Lesson 2.3: Query Execution, Planner, and Optimizer
The Query Pipeline
SQL Query
↓
[Parser] → Parse tree (syntax check)
↓
[Rewriter] → Apply views, rules
↓
[Planner/Optimizer] → Generate execution plans, choose best
↓
[Executor] → Actually run the query
↓
Results
The Query Planner
The planner generates multiple execution plans and estimates their cost:
-- Example query
SELECT u.name, COUNT(o.id) as order_count
FROM users u
JOIN orders o ON u.id = o.user_id
WHERE u.created_at > '2024-01-01'
GROUP BY u.name;
Possible plans:
- Nested Loop Join: For each user, scan orders
- Hash Join: Build hash table of users, probe with orders
- Merge Join: Sort both tables, merge
Planner chooses based on:
- Table sizes (row counts)
- Available indexes
- Data distribution statistics
- Memory available (work_mem)
Reading EXPLAIN Output
EXPLAIN (ANALYZE, BUFFERS)
SELECT * FROM users WHERE email = 'alice@example.com';
Without index:
Seq Scan on users (cost=0.00..18334.00 rows=1 width=64) (actual time=45.234..89.567 rows=1)

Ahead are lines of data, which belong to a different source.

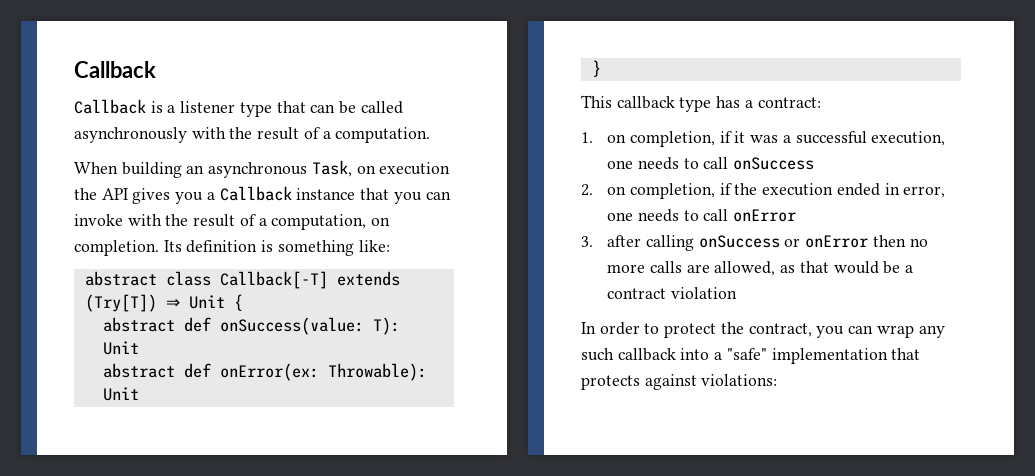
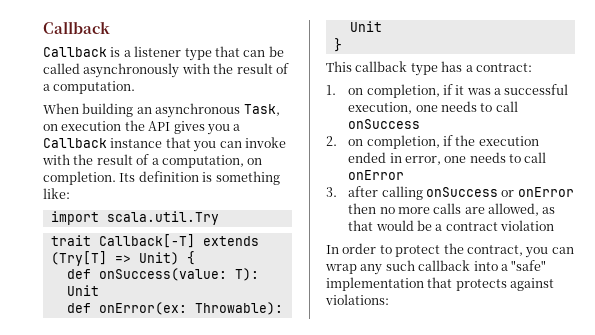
- abstract class Callback[-T] extends (Try[T]) ⇒ Unit {
+ import scala.util.Try
+ trait Callback[-T] extends (Try[T] => Unit) {
- abstract def onSuccess(value: T): Unit
+ def onSuccess(value: T): Unit
- abstract def onError(ex: Throwable): Unit
+ def onError(ex: Throwable): Unit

Filter: (email = 'alice@example.com')
Rows Removed by Filter: 999999
Buffers: shared read=8334
Interpretation:
Seq Scan: Full table scan (bad)cost=0.00..18334.00: Estimated work (arbitrary units)actual time=45.234..89.567: Real time in millisecondsrows=1: Found 1 row after scanning 1,000,000
With index:
Index Scan using users_email_idx on users (cost=0.42..8.44 rows=1 width=64) (actual time=0.023..0.024 rows=1)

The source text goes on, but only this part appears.